Obesity increases production of proinflammatory cytokines that interfere with the insulin signalling pathway
In the obese state, chemotactic signals originating from inflamed adipose tissue, liver and muscle lead to monocyte infiltration, polarization of proinflammatory macrophages, tissue inflammation and insulin resistance
In adipose tissue in the lean state, group 2 innate lymphoid cells and eosinophils maintain a type 2 cytokine environment by promoting polarization of alternatively activated macrophages
Liver Kupffer cells become activated in obesity and secrete chemokines that induce the accumulation of proinflammatory liver macrophages, which contribute to insulin resistance and hepatic steatosis
Macrophage infiltration participates in muscle and pancreas inflammation; however, further research is necessary to determine whether such inflammation is causally related to either muscle insulin resistance or β-cell dysfunction
Anti-inflammatory treatments have proven less effective at promoting insulin sensitization in humans than in rodents; consequently, demonstrating clear-cut treatment effects for patients remains a future translational challenge
Low-grade tissue inflammation induced by obesity can result in insulin resistance, which in turn is a key cause of type 2 diabetes mellitus.
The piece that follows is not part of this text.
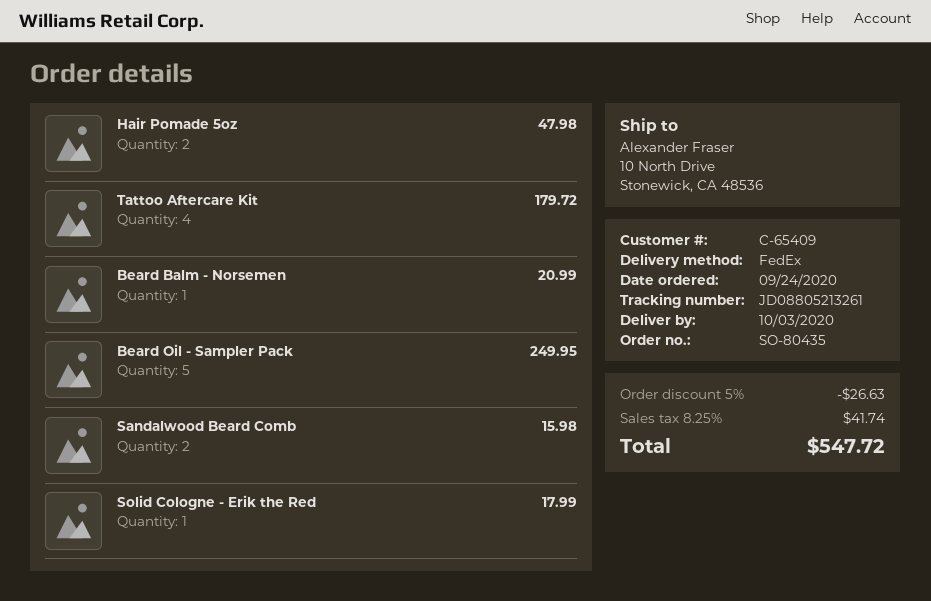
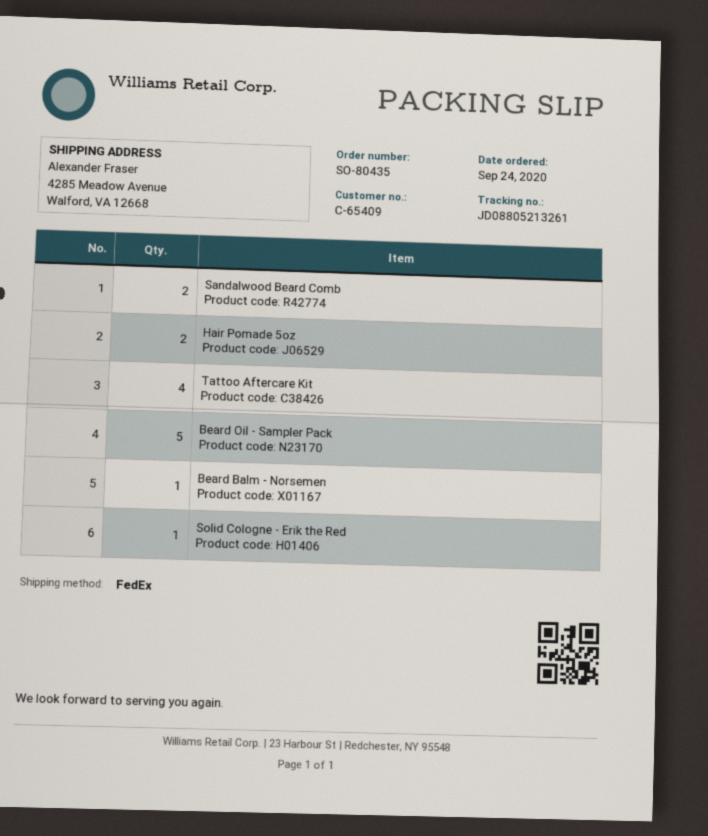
ship to: 10 North Drive, Stonewick, CA 48536 -> 4285 Meadow Avenue, Walford, VA 12668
Cells of the innate immune system produce cytokines and other factors that impair insulin signalling, which contributes to the connection between obesity and the onset of type 2 diabetes mellitus. Here, we review the innate immune cells involved in secreting inflammatory factors in the obese state. In the adipose tissue, these cells include proinflammatory adipose tissue macrophages and natural killer cells. We also discuss the role of innate immune cells, such as anti-inflammatory adipose tissue macrophages, eosinophils, group 2 innate lymphoid cells and invariant natural killer T cells, in maintaining an anti-inflammatory and insulin-sensitive environment in the lean state. In the liver, both Kupffer cells and recruited hepatic macrophages can contribute to decreased hepatic insulin sensitivity. Proinflammatory macrophages might also adversely affect insulin sensitivity in the skeletal muscle and pancreatic β-cell function. Finally, this Review provides an overview of the mechanisms for regulating proinflammatory immune responses that could lead to future therapeutic opportunities to improve insulin sensitivity.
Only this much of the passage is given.